The Big Sick Review

“… thought that some parts were a little too self-serving […] and instead of helping the plot they were just there as a kind of happy memory…”

So I finally got around to watching The Big Sick and I liked it, but I don’t think I liked it as much as everyone else did. For those who don’t know The Big Sick is a true story about Kumail Nanjiani and his wife Emily V. Gordon. The story revolves around how the couple met, broke up, and then it follows Kumail as he struggles with the fact that Emily has grown very sick and is now in a coma. The film is mainly about Kumail’s feelings, and his relationship with Emily’s parents, but as a whole it is a touching love-letter to this couple’s past.

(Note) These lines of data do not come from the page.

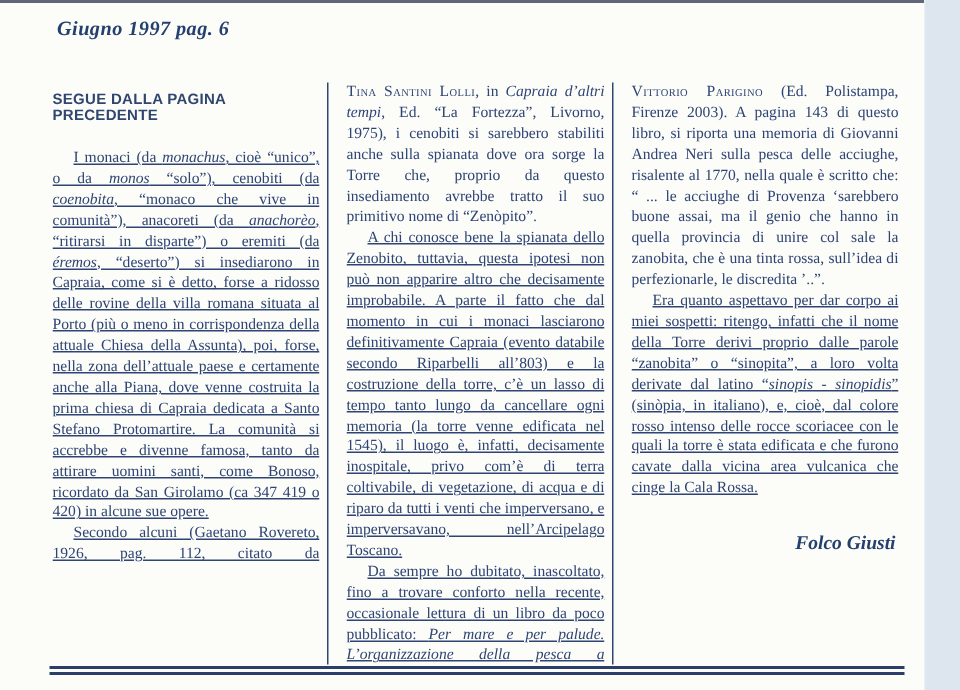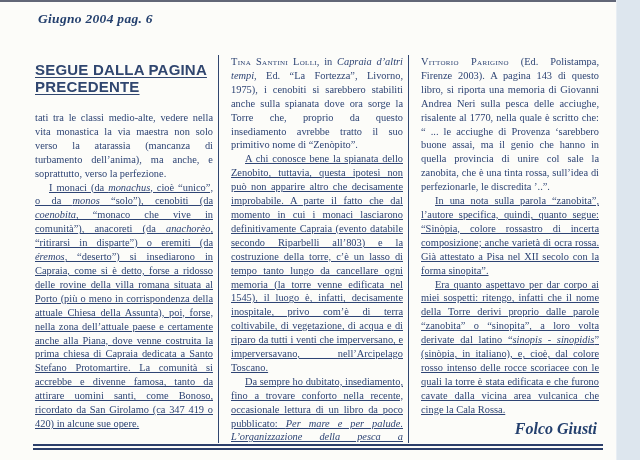--- a/index.html
+++ b/index.html
@@ -61,7 +61,7 @@
 <div class="top-rule"></div>
 <div class="scan-edge"></div>
 
-<div class="page-header">Giugno 2004 pag. 6</div>
+<div class="page-header">Giugno 1997 pag. 6</div>
 
 <div class="content">
   <div class="col col-1">

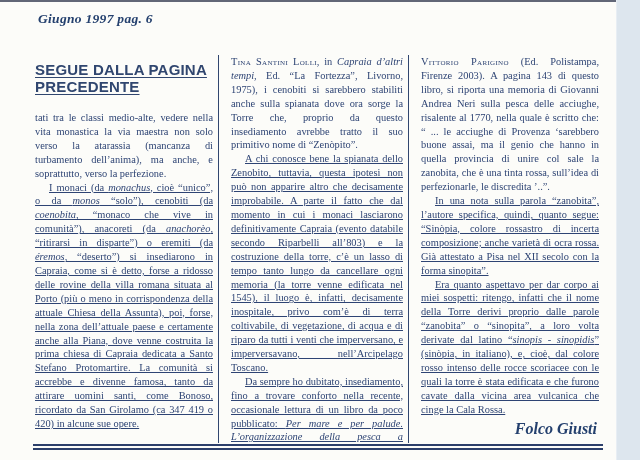--- a/index.html
+++ b/index.html
@@ -32,8 +32,8 @@
   .divider{width:1px;background:#35497077;margin-left:5px;margin-right:12px;background:#31466f;}
   .continuation{
     font-family:"Liberation Sans", sans-serif;
-    font-size:15px;font-weight:600;letter-spacing:.2px;
-    color:#30466f;text-decoration:underline;text-underline-offset:2px;
+    font-size:10px;font-weight:600;letter-spacing:.2px;
+    color:#30466f;text-underline-offset:2px;
     margin:6px 0 16px 0;
   }
   .para{

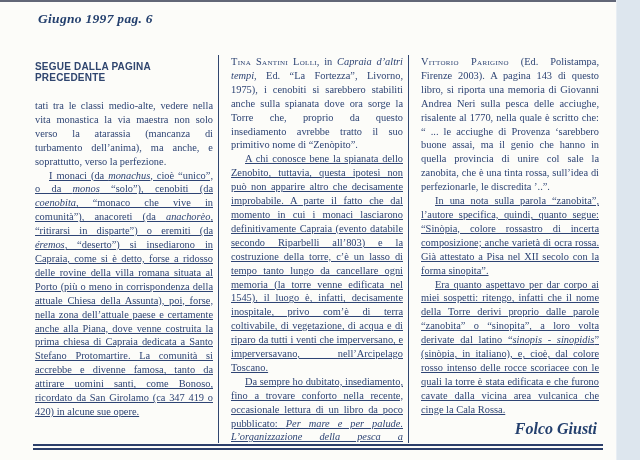--- a/index.html
+++ b/index.html
@@ -67,7 +67,6 @@
   <div class="col col-1">
     <div class="continuation">SEGUE DALLA PAGINA PRECEDENTE</div>
     <div>
-        <p class="para"><span class="normal">tati tra le classi medio-alte, vedere nella vita monastica la via maestra non solo verso la atarassia (mancanza di turbamento dell’anima), ma anche, e soprattutto, verso la perfezione.</span></p>
         <p class="para indent"><span class="normal">I monaci (da </span><span class="italic">monachus</span><span class="normal">, cioè “unico”, o da </span><span class="italic">monos</span><span class="normal"> “solo”), cenobiti (da </span><span class="italic">coenobita</span><span class="normal">, “monaco che vive in comunità”), anacoreti (da </span><span class="italic">anachorèo</span><span class="normal">, “ritirarsi in disparte”) o eremiti (da </span><span class="italic">éremos</span><span class="normal">, “deserto”) si insediarono in Capraia, come si è detto, forse a ridosso delle rovine della villa romana situata al Porto (più o meno in corrispondenza della attuale Chiesa della Assunta), poi, forse, nella zona dell’attuale paese e certamente anche alla Piana, dove venne costruita la prima chiesa di Capraia dedicata a Santo Stefano Protomartire.  La comunità si accrebbe e divenne famosa, tanto da attirare uomini santi, come Bonoso, ricordato da San Girolamo (ca 347  419 o 420) in alcune sue opere.</span></p>
       </div>
   </div>

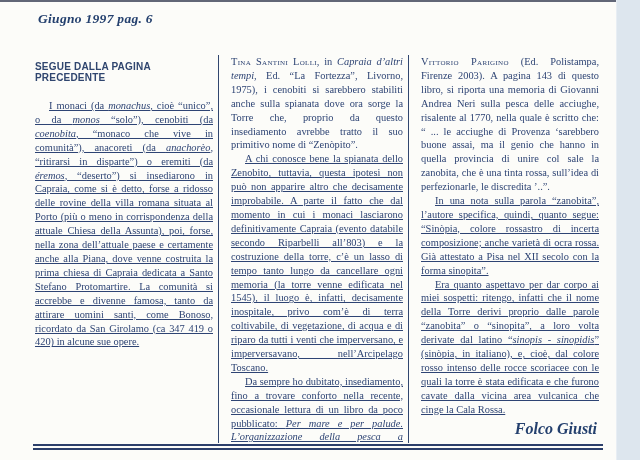--- a/index.html
+++ b/index.html
@@ -82,7 +82,6 @@
   <div class="col col-3">
     <div>
         <p class="para"><span class="smallcaps">Vittorio Parigino</span><span class="normal"> (Ed. Polistampa, Firenze 2003).  A pagina 143 di questo libro, si riporta una memoria di Giovanni Andrea Neri sulla pesca delle acciughe, risalente al 1770, nella quale è scritto che: “ ... le acciughe di Provenza ‘sarebbero buone assai, ma il genio che hanno in quella provincia di unire col sale la zanobita, che è una tinta rossa, sull’idea di perfezionarle, le discredita ’..”.</span></p>
-        <p class="para indent"><span class="normal">In una nota sulla parola “zanobita”, l’autore specifica, quindi, quanto segue: “Sinòpia, colore rossastro di incerta composizione; anche varietà di ocra rossa.  Già attestato a Pisa nel XII secolo con la forma sinopita”.</span></p>
         <p class="para indent"><span class="normal">Era quanto aspettavo per dar corpo ai miei sospetti: ritengo, infatti che il nome della Torre derivi proprio dalle parole “zanobita” o “sinopita”, a loro volta derivate dal latino “</span><span class="italic">sinopis - sinopidis</span><span class="normal">” (sinòpia, in italiano), e, cioè, dal colore rosso intenso delle rocce scoriacee con le quali la torre è stata edificata e che furono cavate dalla vicina area vulcanica che cinge la Cala Rossa.</span></p>
       </div>
     <div class="signature">Folco Giusti</div>

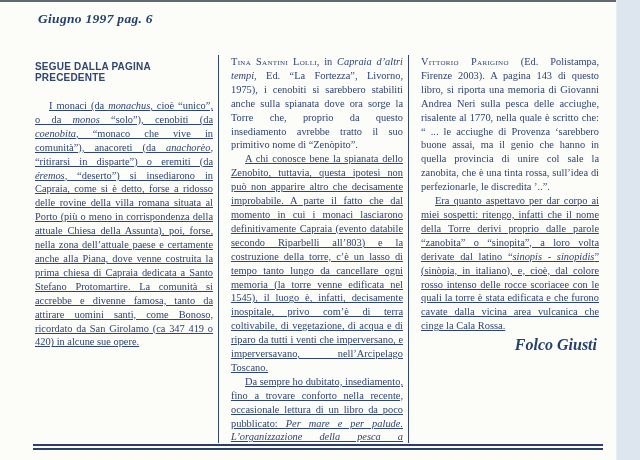--- a/index.html
+++ b/index.html
@@ -68,6 +68,7 @@
     <div class="continuation">SEGUE DALLA PAGINA PRECEDENTE</div>
     <div>
         <p class="para indent"><span class="normal">I monaci (da </span><span class="italic">monachus</span><span class="normal">, cioè “unico”, o da </span><span class="italic">monos</span><span class="normal"> “solo”), cenobiti (da </span><span class="italic">coenobita</span><span class="normal">, “monaco che vive in comunità”), anacoreti (da </span><span class="italic">anachorèo</span><span class="normal">, “ritirarsi in disparte”) o eremiti (da </span><span class="italic">éremos</span><span class="normal">, “deserto”) si insediarono in Capraia, come si è detto, forse a ridosso delle rovine della villa romana situata al Porto (più o meno in corrispondenza della attuale Chiesa della Assunta), poi, forse, nella zona dell’attuale paese e certamente anche alla Piana, dove venne costruita la prima chiesa di Capraia dedicata a Santo Stefano Protomartire.  La comunità si accrebbe e divenne famosa, tanto da attirare uomini santi, come Bonoso, ricordato da San Girolamo (ca 347  419 o 420) in alcune sue opere.</span></p>
+        <p class="para indent jlast"><span class="normal">Secondo alcuni (Gaetano Rovereto, 1926, pag. 112, citato da</span></p>
       </div>
   </div>
   <div class="divider"></div>

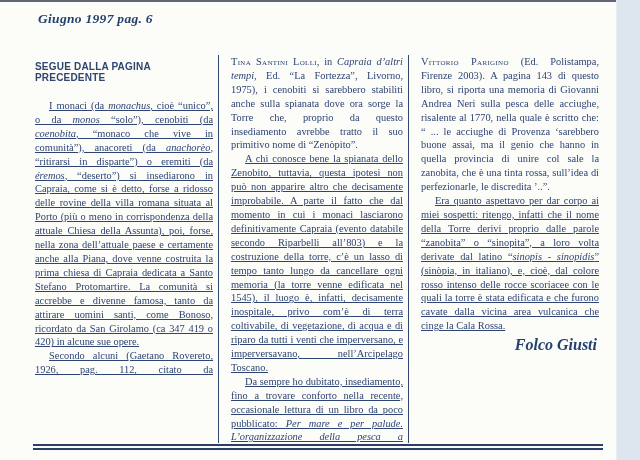--- a/index.html
+++ b/index.html
@@ -46,8 +46,8 @@
   .italic{font-style:italic;}
   .smallcaps{font-variant:small-caps;letter-spacing:.3px;margin-top:40px;}
   .signature{
-    margin-top:3px;text-align:right;
-    font-weight:bold;font-style:italic;font-size:16px;color:#24406e;
+    margin-top:21px;text-align:right;
+    font-weight:bold;font-style:italic;font-size:13px;color:#24406e;
     padding-right:2px;
   }
   .bottom-rule{

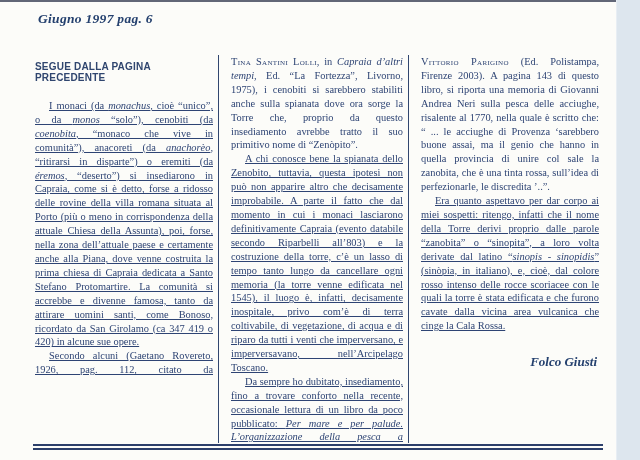--- a/index.html
+++ b/index.html
@@ -76,7 +76,7 @@
     <div>
         <p class="para"><span class="smallcaps">Tina Santini Lolli</span><span class="normal">, in </span><span class="italic">Capraia d’altri tempi</span><span class="normal">, Ed. “La Fortezza”, Livorno, 1975), i cenobiti si sarebbero stabiliti anche sulla spianata dove ora sorge la Torre che, proprio da questo insediamento avrebbe tratto il suo primitivo nome di “Zenòpito”.</span></p>
         <p class="para indent"><span class="normal">A chi conosce bene la spianata dello Zenobito, tuttavia, questa ipotesi non può non apparire altro che decisamente improbabile.  A parte il fatto che dal momento in cui i monaci lasciarono definitivamente Capraia (evento databile secondo Riparbelli all’803) e la costruzione della torre, c’è un lasso di tempo tanto lungo da cancellare ogni memoria (la torre venne edificata nel 1545), il luogo è, infatti, decisamente inospitale, privo com’è di terra coltivabile, di vegetazione, di acqua e di riparo da tutti i venti che imperversano, e imperversavano, nell’Arcipelago Toscano.</span></p>
-        <p class="para indent jlast"><span class="normal">Da sempre ho dubitato, insediamento, fino a trovare conforto nella recente, occasionale lettura di un libro da poco pubblicato: </span><span class="italic">Per mare e per palude. L’organizzazione della pesca a Castiglione della Pescaia nella seconda metà del Settecento</span></p>
+        <p class="para indent jlast"><span class="normal">Da sempre ho dubitato, inascoltato, fino a trovare conforto nella recente, occasionale lettura di un libro da poco pubblicato: </span><span class="italic">Per mare e per palude. L’organizzazione della pesca a Castiglione della Pescaia nella seconda metà del Settecento</span></p>
       </div>
   </div>
   <div class="divider"></div>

Right off the bat I want to say that I love everything about The Big Sick individually. A true story written by the two people who were a part of it? Great. A movie that manages to blend drama and comedy? Amazing. Ray Romano? Brilliant. The problem I had with The Big Sick is that when all of these pieces came together, some kind of felt out of place. The first thing I want to hit on is the film’s length. The Big Sick clocks in at about two hours, and you feel every minute of it. This movie did not need to be 2 hours, and in fact I think it would have been better off if 30 minutes (give or take) were removed. So what’s wrong with the pacing? Well, what I’m about to say may sound callous but hear me out. The main issue with The Big Sick is that it is a very personal story, written by the two people who were involved. This means that instead of cutting things for something like pacing issues, the attitude leans a lot more toward keeping everything because “it’s all so special”. Now don’t get me wrong, I fucking love that this movie was made, I think it is a very beautiful story and I’m glad I got to experience it, but I just think that the project was a bit too close to those involved. I understand that if you make a movie, you can do whatever you want with it, but I just think that some things could have been removed. But as it stands The Big Sick seems kind of like a walk down memory lane for Nanjiani and Gordon, which is fine in theory but you definitely feel it when you’re sitting in the theatre. To go into more detail on this point, I felt the beginning was too drawn-out. Kumail and Emily meet, and then there is what feels like an hour of movie before the “plot” starts. Once again, this felt more like a way for them to kind of show off (for lack of a better term), because there really wasn’t too much going on. Actually, there was stuff going on, but I’ll get to that later. The middle of the movie is where the real meat is. Kumail is spending time with Emily’s parents, and this portion is both hilarious and heartbreaking. Unfortunately the ending kind of regresses and once again takes a long time to get to the point. God, everything I type seems so personal because I know that this is a true story. Anyway, the film is never actually boring, but I will say that the runtime is definitely noticeable during a few points.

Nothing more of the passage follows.